In an episode of the TV show M*A*S*H, Hawkeye Pierce is operating on a patient when the nurse suddenly reports, “I’m not getting a pulse.” Hawkeye springs into action, opening the man’s chest to perform an emergency heart massage. He practically wills the patient back to life, muttering, “Live, damn it. Live! Don’t let the bastard win.” Later, a visiting colonel who happened to witness the scene asks Colonel Potter, “When he said [that], who was he talking about?” Potter replies, “Death. When it comes to death, Pierce is a sore loser.… He’s one doctor who’ll never be nonchalant where death is concerned. He’ll always take it personally.”

That’s the way God is. God is never nonchalant about death. God always takes it personally. Jesus took it personally; he wept with sorrow and, as the nuances of the Greek wording hint, anger at the tomb of his friend Lazarus. Because death is an enemy that wreaks such havoc in the lives of God’s children, God takes the initiative to swallow up death, “the shroud that is cast over all peoples.” That’s why God enters the scene in the Incarnation—Jesus came to teach us how to live . . . and how to die. In his dying he broke the power of death for all time. In his resurrection he opened the gates of life to all peoples. In a sublime passage from Revelation 21 we read, “‘See, the home of God is among mortals. [God] will dwell with them as their God; they will be [God’s] peoples, and God … will be with them; [God] will wipe every tear from their eyes. Death will be no more; mourning and crying and pain will be no more, for the first things have passed away.’ And the one who was seated on the throne said, ‘See, I am making all things new’” (vv. 3–5).

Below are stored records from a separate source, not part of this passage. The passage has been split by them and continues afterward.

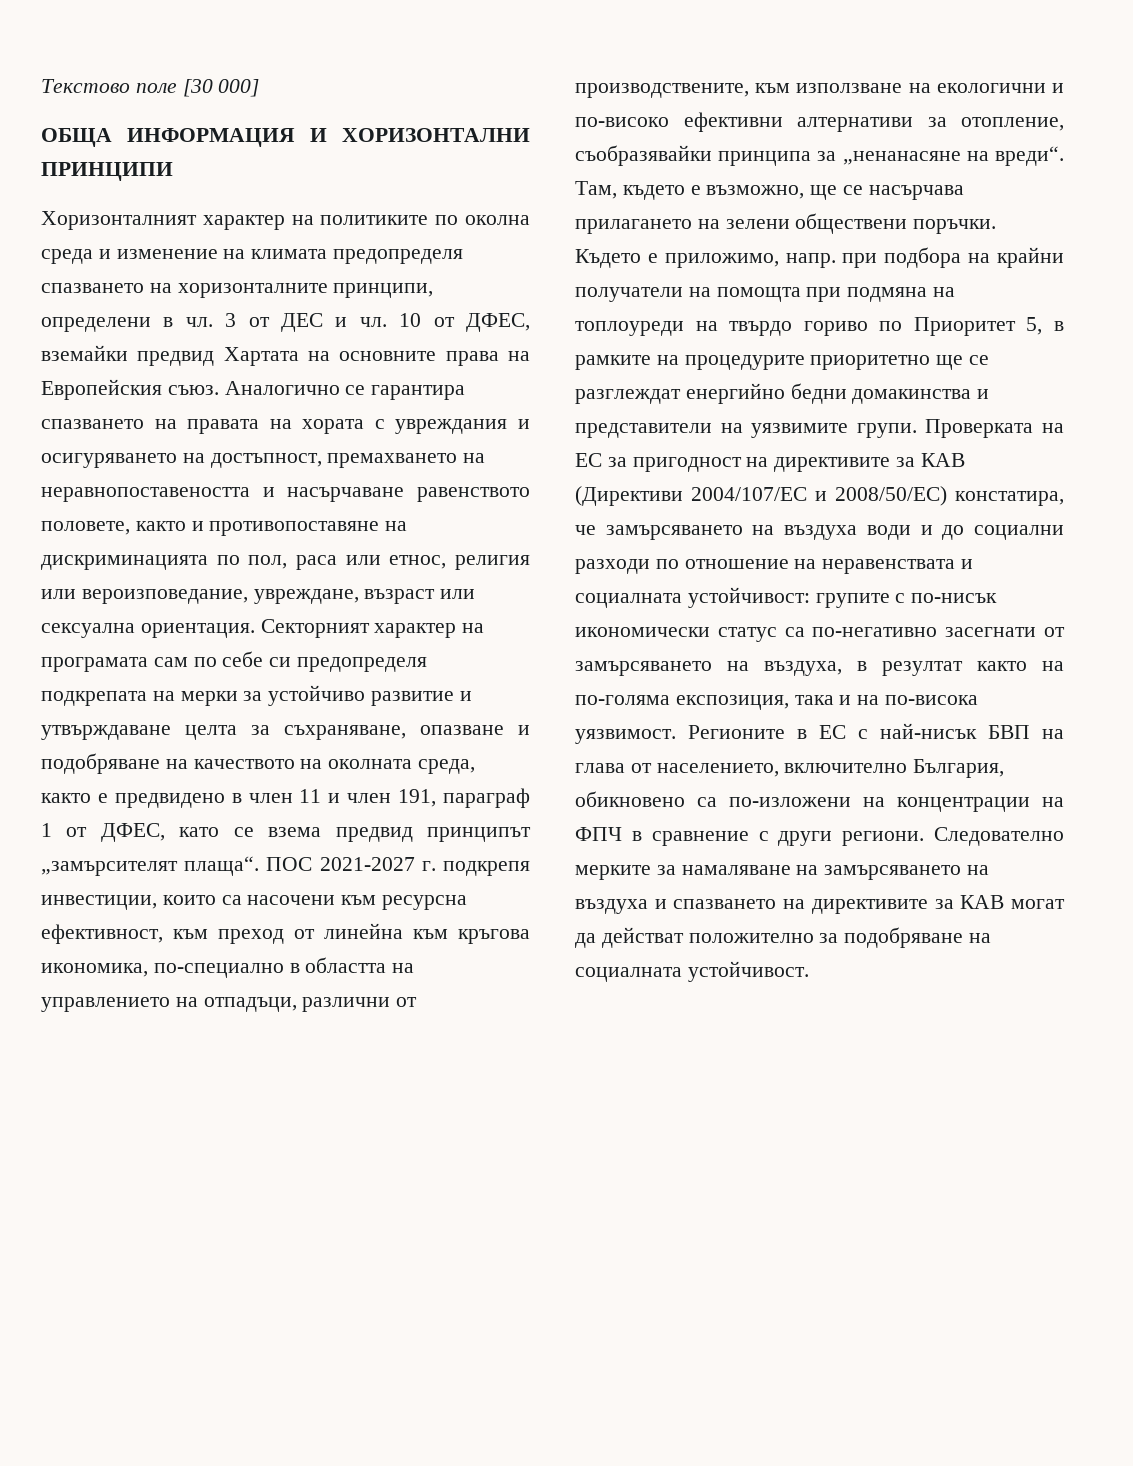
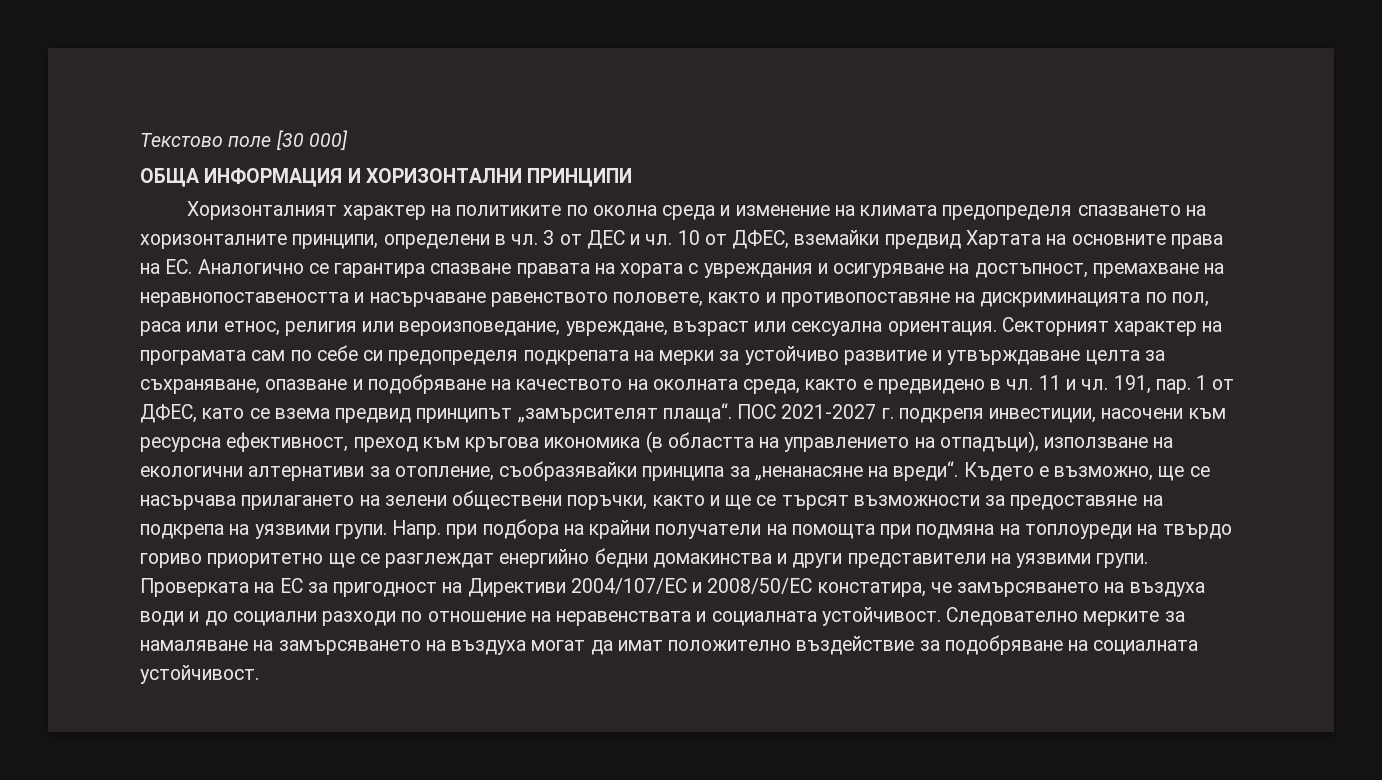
- 10 от ДФЕС, вземайки предвид Хартата на основните права на Европейския съюз. Аналогично се гарантира спазването на правата на хората с увреждания и осигуряването на достъпност, премахването на неравнопоставеността и насърчаване равенството половете, както и противопоставяне на дискриминацията по пол, раса или етнос, религия или вероизповедание, увреждане, възраст или сексуална ориентация.
+ 10 от ДФЕС, вземайки предвид Хартата на основните права на ЕС. Аналогично се гарантира спазване правата на хората с увреждания и осигуряване на достъпност, премахване на неравнопоставеността и насърчаване равенството половете, както и противопоставяне на дискриминацията по пол, раса или етнос, религия или вероизповедание, увреждане, възраст или сексуална ориентация.
- Секторният характер на програмата сам по себе си предопределя подкрепата на мерки за устойчиво развитие и утвърждаване целта за съхраняване, опазване и подобряване на качеството на околната среда, както е предвидено в член 11 и член 191, параграф 1 от ДФЕС, като се взема предвид принципът „замърсителят плаща“.
+ Секторният характер на програмата сам по себе си предопределя подкрепата на мерки за устойчиво развитие и утвърждаване целта за съхраняване, опазване и подобряване на качеството на околната среда, както е предвидено в чл. 11 и чл. 191, пар. 1 от ДФЕС, като се взема предвид принципът „замърсителят плаща“.
- ПОС 2021-2027 г. подкрепя инвестиции, които са насочени към ресурсна ефективност, към преход от линейна към кръгова икономика, по-специално в областта на управлението на отпадъци, различни от производствените, към използване на екологични и по-високо ефективни алтернативи за отопление, съобразявайки принципа за „нeнанасяне на вреди“.
+ ПОС 2021-2027 г. подкрепя инвестиции, насочени към ресурсна ефективност, преход към кръгова икономика (в областта на управлението на отпадъци), използване на екологични алтернативи за отопление, съобразявайки принципа за „нeнанасяне на вреди“.
- Там, където е възможно, ще се насърчава прилагането на зелени обществени поръчки. Където е приложимо, напр. при подбора на крайни получатели на помощта при подмяна на топлоуреди на твърдо гориво по Приоритет 5, в рамките на процедурите приоритетно ще се разглеждат енергийно бедни домакинства и представители на уязвимите групи.
+ Където е възможно, ще се насърчава прилагането на зелени обществени поръчки, както и ще се търсят възможности за предоставяне на подкрепа на уязвими групи. Напр. при подбора на крайни получатели на помощта при подмяна на топлоуреди на твърдо гориво приоритетно ще се разглеждат енергийно бедни домакинства и други представители на уязвими групи.
- Проверката на ЕС за пригодност на директивите за КАВ (Директиви 2004/107/EC и 2008/50/EC) констатира, че замърсяването на въздуха води и до социални разходи по отношение на неравенствата и социалната устойчивост: групите с по-нисък икономически статус са по-негативно засегнати от замърсяването на въздуха, в резултат както на по-голяма експозиция, така и на по-висока уязвимост. Регионите в ЕС с най-нисък БВП на глава от населението, включително България, обикновено са по-изложени на концентрации на ФПЧ в сравнение с други региони.
+ Проверката на ЕС за пригодност на Директиви 2004/107/EC и 2008/50/EC констатира, че замърсяването на въздуха води и до социални разходи по отношение на неравенствата и социалната устойчивост.
- Следователно мерките за намаляване на замърсяването на въздуха и спазването на директивите за КАВ могат да действат положително за подобряване на социалната устойчивост.
+ Следователно мерките за намаляване на замърсяването на въздуха могат да имат положително въздействие за подобряване на социалната устойчивост.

Death is real. It can be ugly and painful and slow. It strikes the young as well as the old. It can call into question all that we thought we knew about life, the universe, and everything. It can even lead us to doubt the goodness of God. Death represents a rending of relationships; it is a rupture that can lay waste the bereaved with its suddenness and finality.

But death does not have the last word. God has the last word. In Revelation 21:6, Jesus says, “It is done! I am the Alpha and the Omega, the beginning and the end. To the thirsty I will give water as a gift from the spring of the water of life.”

The hope we celebrate on All Saints Day is the hope of reunion. In the words of the burial liturgy from the Book of Common Prayer, it is the “sure and certain hope of the resurrection to eternal life,” when we will feast on God’s banquet of rich food and well-aged wine (see Isa 25:6), we will laugh and rejoice with ones we have missed for so long, and God will come and brush the tears from all of our eyes.

For we, too, are touched by holiness. We, too, are saints. We, too, are the beloved of God, who will drink from God’s own cup the water of life.